Bah, who am i kidding.


:shadedshu


----------



## PopcornMachine (Dec 16, 2011)

erocker said:


> This thread will close in 7 hours.. Then a magic show followed by cake and juice.



*The cake is a lie. *


----------



## de.das.dude (Dec 16, 2011)

Damn_Smooth said:


> DDD needs a new card because he just got a GTS450 and was ecstatic. Anything more powerful would probably put him in to convulsions. He gets my vote.





_JP_ said:


> Same here. On the condition that he takes a pic of himself foaming from the mouth when he receives it.





Damn_Smooth said:


> Yes, we need pics and video.





BarbaricSoul said:


> I gave DDD that GTS450, let him enjoy that for a while. My vote is for JATownes kid's rack(oh wait, that didnt sound right).

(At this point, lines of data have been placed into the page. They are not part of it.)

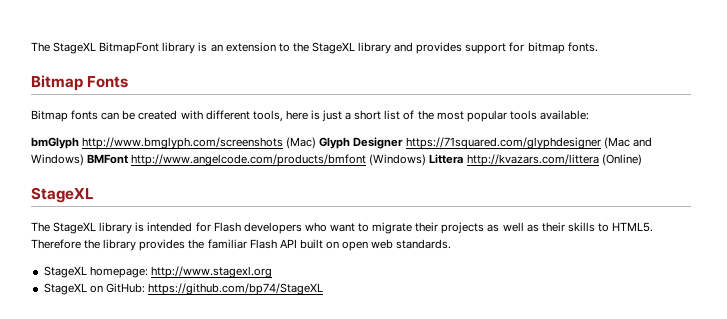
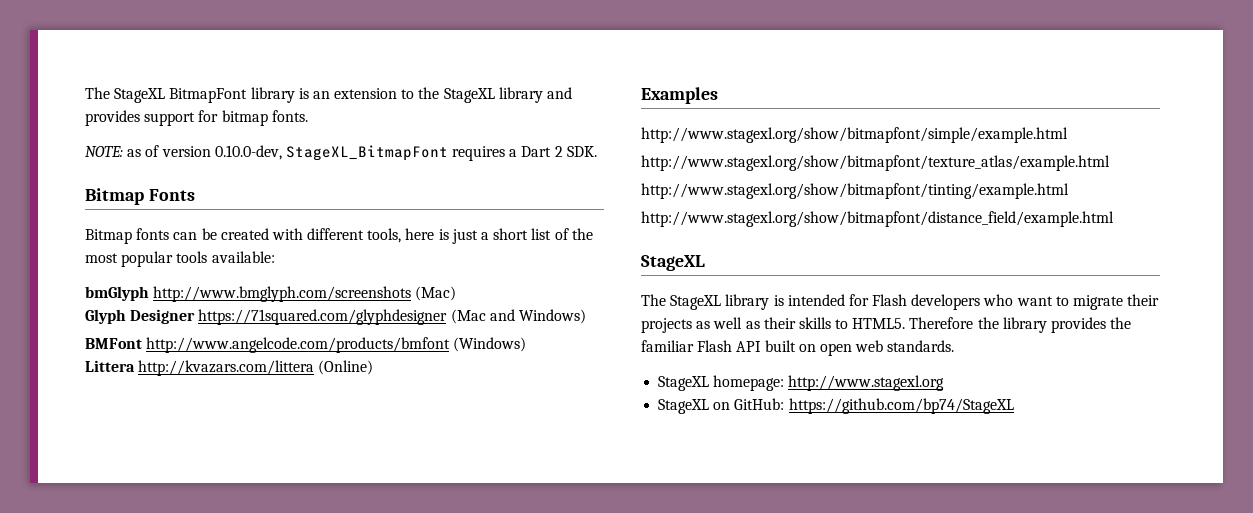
(598, 47) none -> [85,145,597,161] // NOTE: as of version 0.10.0-dev, StageXL_BitmapFont requires a Dart 2 SDK.
(317, 143) none -> (457, 293) //
(84, 160) none -> (586, 316) //
(427, 160) none -> (527, 344) //
(642, 160) none -> [641,87,718,104] [641,127,1068,143] [641,155,1110,171] [641,183,1069,199] [641,211,1114,227] // Examples // http://www.stagexl.org/show/bitmapfont/simple/example.html // http://www.stagexl.org/show/bitmapfont/texture_atlas/example.html // http://www.stagexl.org/show/bitmapfont/tinting/example.html // http://www.stagexl.org/show/bitmapfont/distance_field/example.html

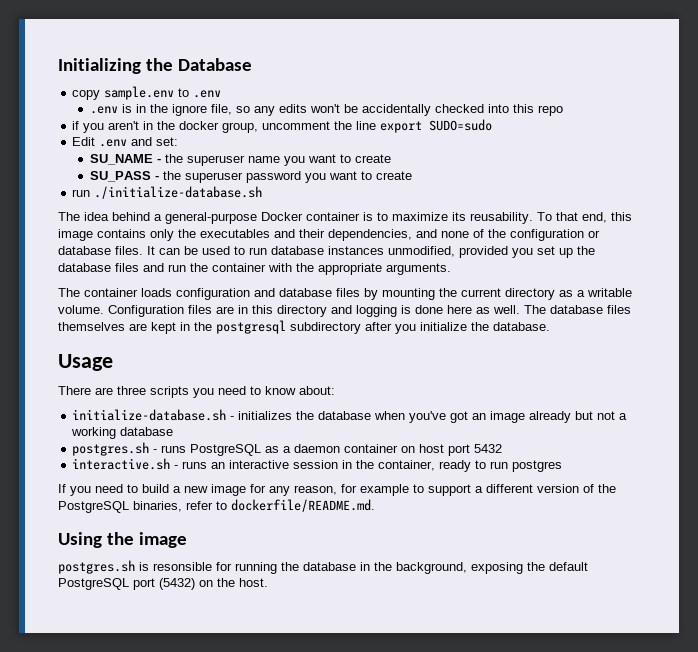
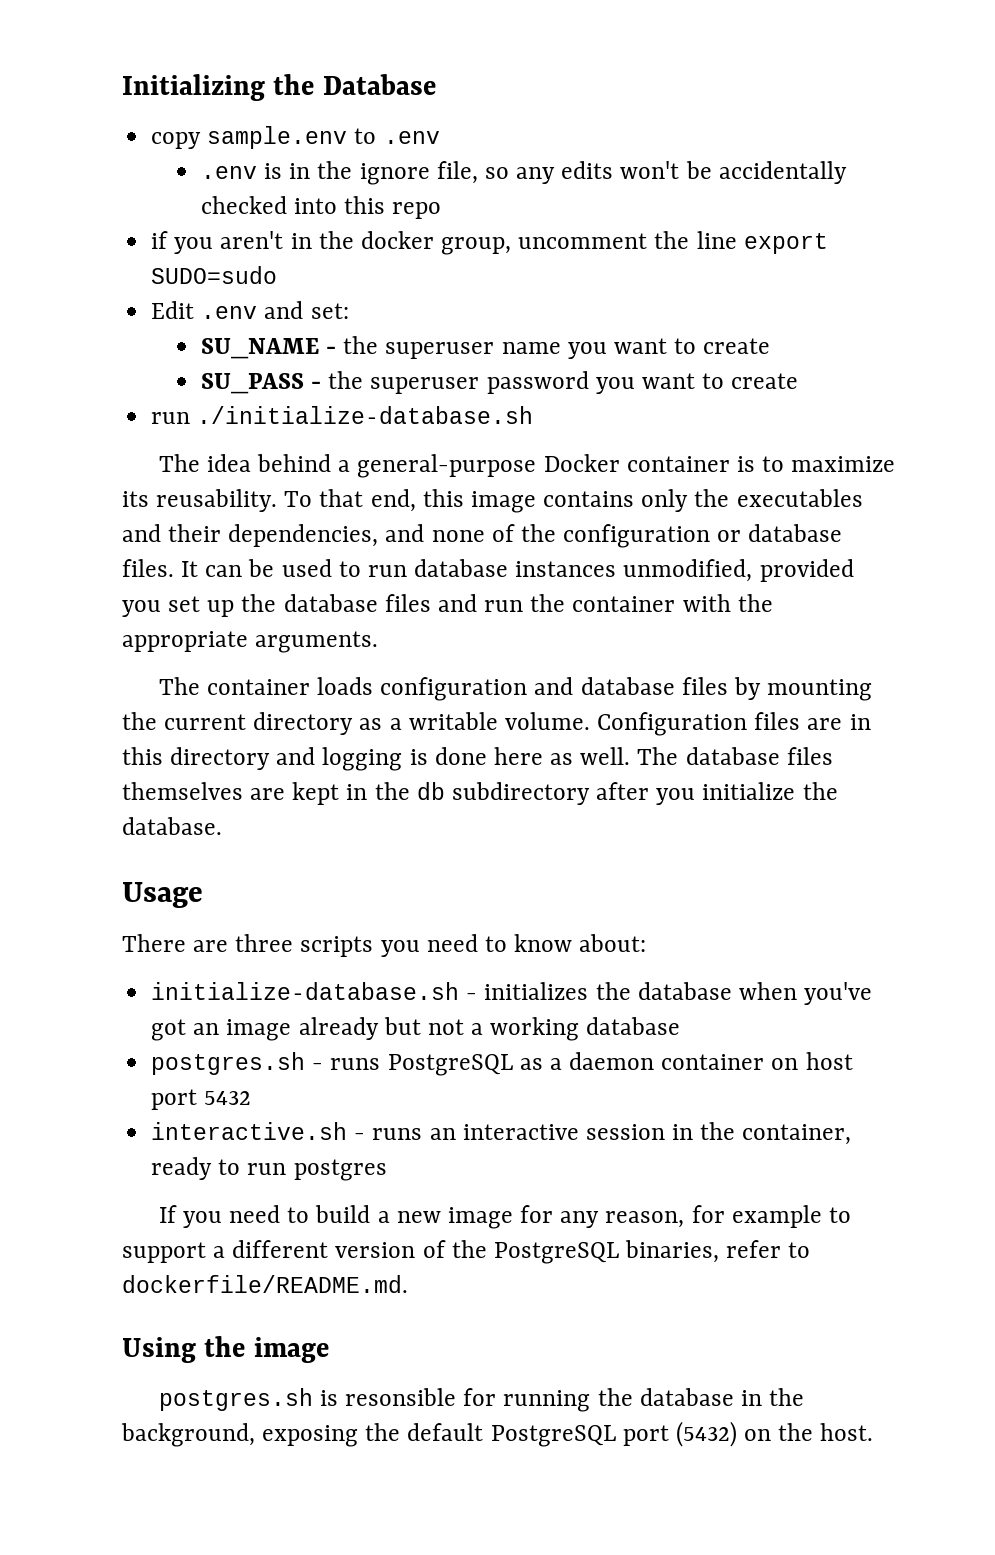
[216,320,286,334] postgresql -> [416,782,445,800] db

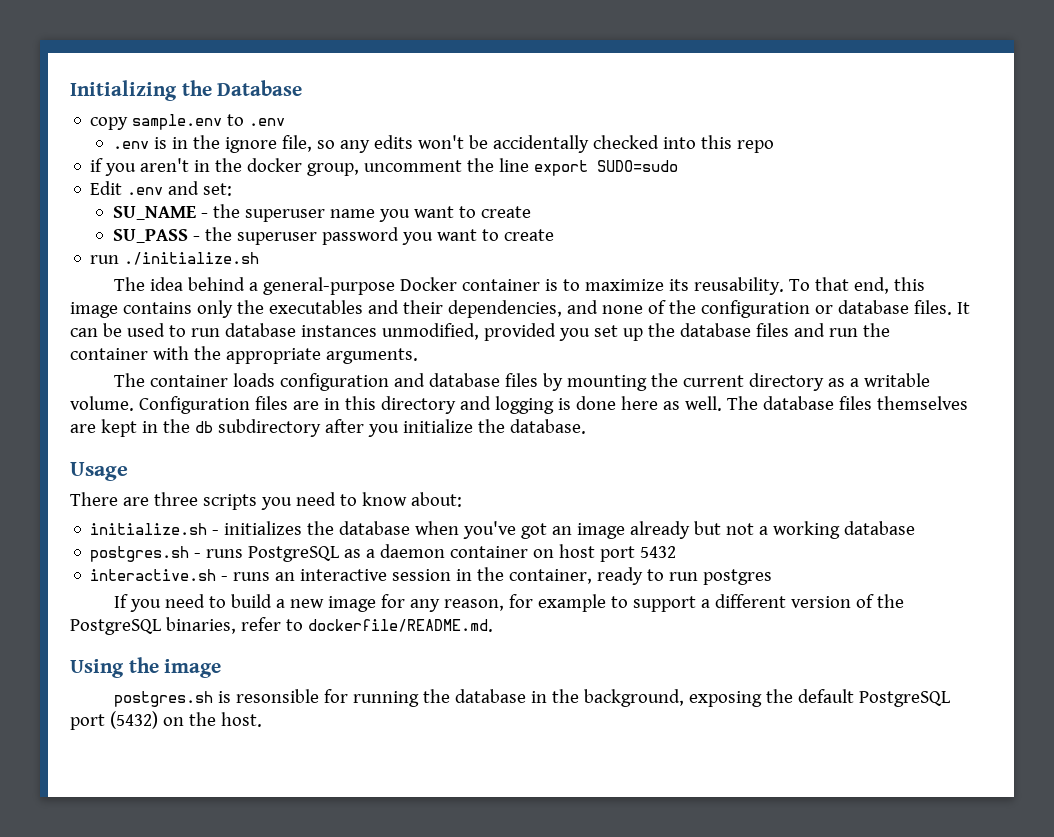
[197,406,534,424] ./initialize-database.sh -> [124,252,260,265] ./initialize.sh
[151,982,460,1000] initialize-database.sh -> [90,523,208,535] initialize.sh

well actually i got this GTS450 coming for me!! and its awesome!!!!
i literally didnt sleep 2 nights cuz i was too excited LOL


once again thanks all, specially barbaric man!


alsothe nvidia will be great at increasing my room temp above 11C i hope XD


----------



## ZenZimZaliben (Dec 16, 2011)

I had to sell my 2 5870's for my vet bills. My poor kitten was on her deathbed and I couldn't afford to pay the bill. The only thing I had extra was my GPU's so I sold them to pay for the bill. Now I am using an ancient ATI x800xt.


----------



## brandonwh64 (Dec 16, 2011)

ZenZimZaliben said:


> I had to sell my 2 5870's for my vet bills. My poor kitten was on her deathbed and I couldn't afford to pay the bill. The only thing I had extra was my GPU's so I sold them to pay for the bill. Now I am using an ancient ATI x800xt.
> 
> http://img.techpowerup.org/111216/2521910601_27cf1b1f11_m.jpg



If this is true then I say you are a great person as well!


----------



## erocker (Dec 16, 2011)

Post picture of sick kitty ---> The internet loves you.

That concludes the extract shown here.